Sunnybrook Health Sciences Center, University of Toronto, Toronto, Ontario, Canada.
Sunnybrook Health Sciences Center, University of Toronto, Toronto, Ontario, Canada.
Pract Radiat Oncol. 2021 Jan-Feb;11(1):e36-e45. doi: 10.1016/j.prro.2020.09.004. Epub 2020 Sep 17.
Severe radiation dermatitis (RD) is distressing and may have adverse long-term effects including fibrosis and telangiectasia. Treatment interruptions due to severe RD may increase the risk of recurrence. Two randomized trials of Mepitel film demonstrated efficacy in preventing severe RD in breast cancer, but this product has not been widely adopted in North America. We aimed to assess the feasibility and efficacy of Mepitel film for prevention of breast RD at a Canadian center.
Patients were stratified based on breast size and receipt of postmastectomy radiation therapy. The primary outcome was RD grade using the Common Terminology Criteria for Adverse Events. Secondary outcomes included moist desquamation, patient- and clinician-reported symptoms of skin toxicity, and cosmetic outcomes.
Thirty patients receiving external beam radiation therapy to the breast or chest wall were enrolled. Two patients (6.7%) discontinued use of the Mepitel film before completing radiation therapy. No patients developed grade 3 RD or higher. Five patients (17.9%) developed grade 2 RD: 3 (10.7%) had moist desquamation, and 2 (7.1%) had brisk erythema without moist desquamation.
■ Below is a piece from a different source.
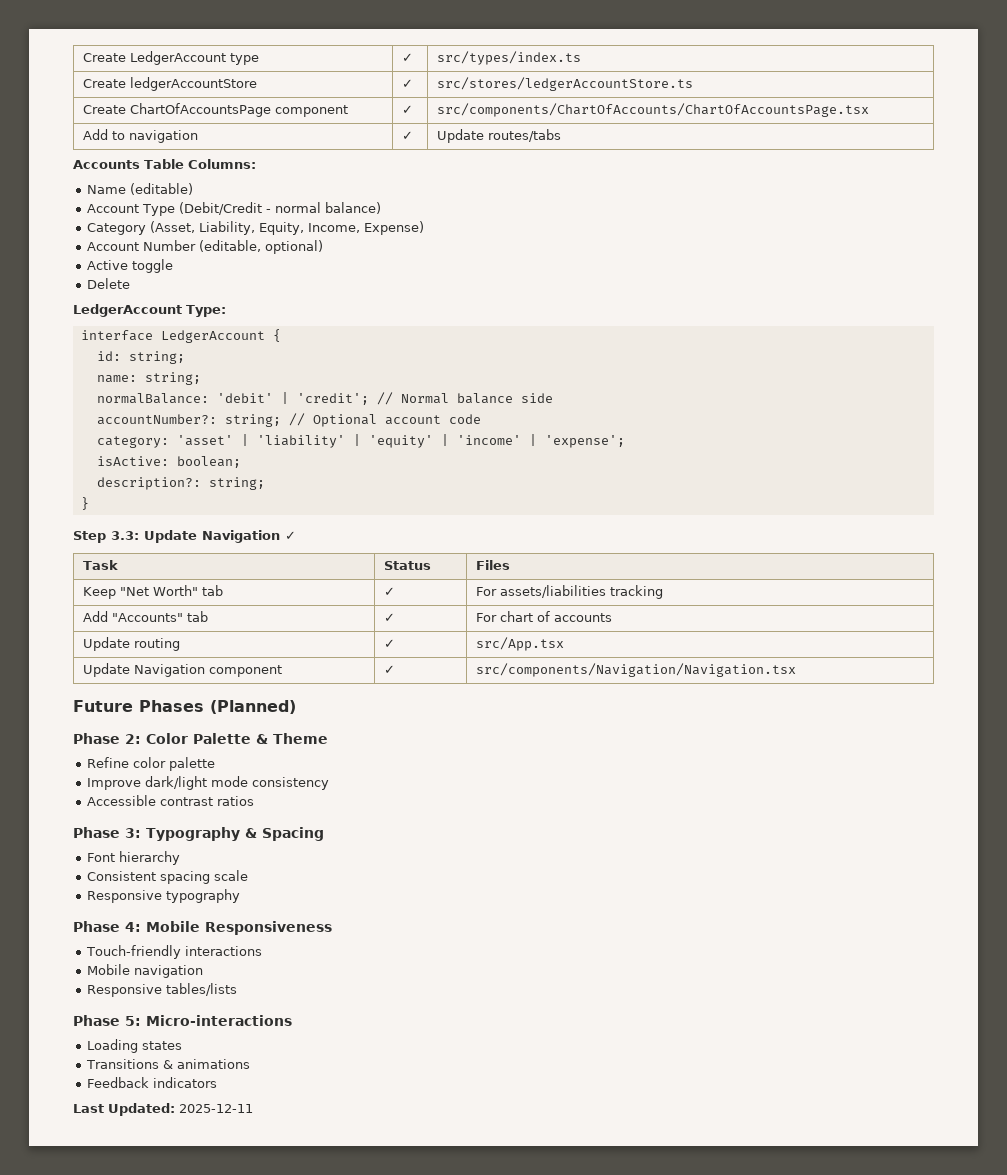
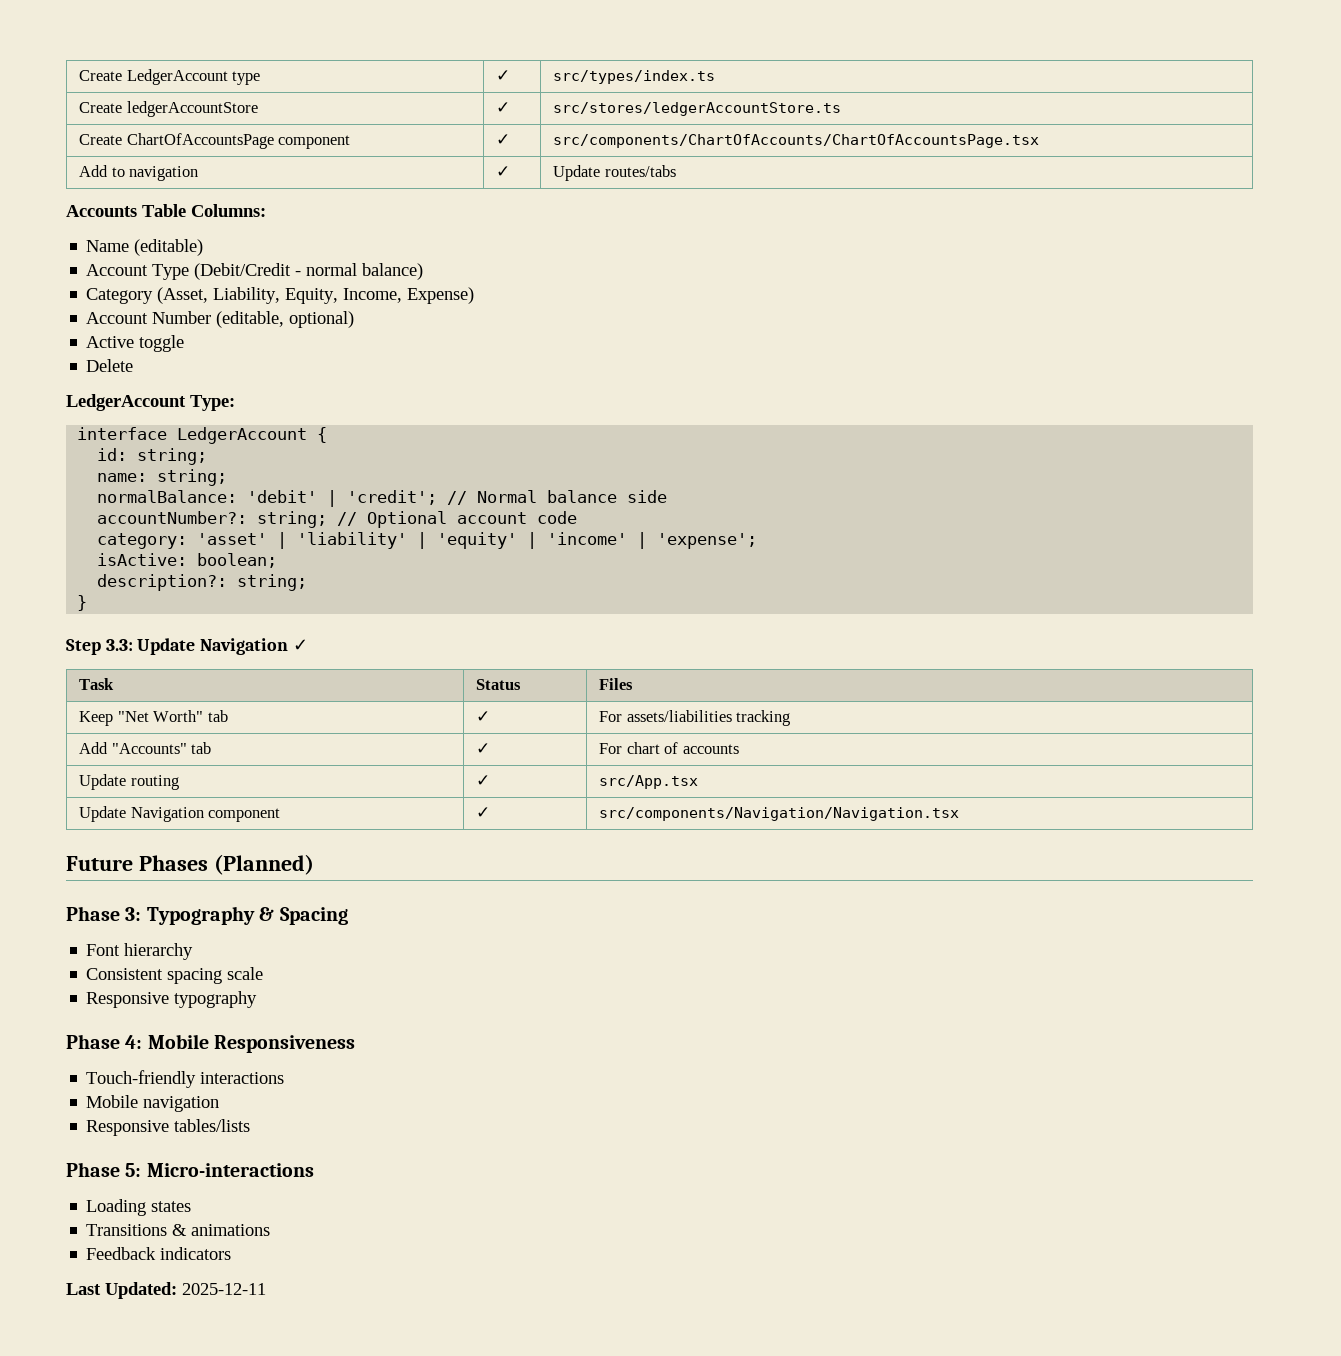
- Phase 2: Color Palette & Theme
- Refine color palette
- Improve dark/light mode consistency
- Accessible contrast ratios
Mepitel film completely prevented grade 3 RD. Rates of moist desquamation and grade 2 RD were lower with Mepitel film than in studies using aqueous cream, but unlike previous trials of Mepitel film we did not achieve complete prevention of moist desquamation. Further research is needed to confirm the efficacy of Mepitel film versus standard prophylaxis for RD and identify the patients who will benefit the most from the film.
严重放射性皮炎(RD)令人痛苦,并且可能会产生长期不良影响,包括纤维化和毛细血管扩张。由于严重 RD 而导致的治疗中断可能会增加复发的风险。两项关于 Mepitel 膜的随机试验已证实其在预防乳腺癌中重度 RD 方面的疗效,但该产品尚未在北美广泛应用。我们旨在评估加拿大中心使用 Mepitel 膜预防乳房 RD 的可行性和疗效。
根据乳房大小和接受乳房切除术后放疗的情况对患者进行分层。主要结局是采用常见不良事件术语标准评估 RD 分级。次要结局包括湿性脱皮、患者和临床医生报告的皮肤毒性症状以及美容结局。
共有 30 名接受乳房或胸壁外照射放疗的患者入组。有 2 名患者(6.7%)在完成放疗前停止使用 Mepitel 膜。没有患者发生 3 级或更高级别的 RD。有 5 名患者(17.9%)发生 2 级 RD:3 名(10.7%)出现湿性脱皮,2 名(7.1%)出现红斑但无湿性脱皮。
Mepitel 膜完全预防了 3 级 RD。使用 Mepitel 膜的湿性脱皮和 2 级 RD 发生率低于使用水性乳膏的研究,但与之前使用 Mepitel 膜的试验不同,我们并未完全预防湿性脱皮。需要进一步的研究来证实 Mepitel 膜在预防 RD 标准预防方面的疗效,并确定最受益于该膜的患者。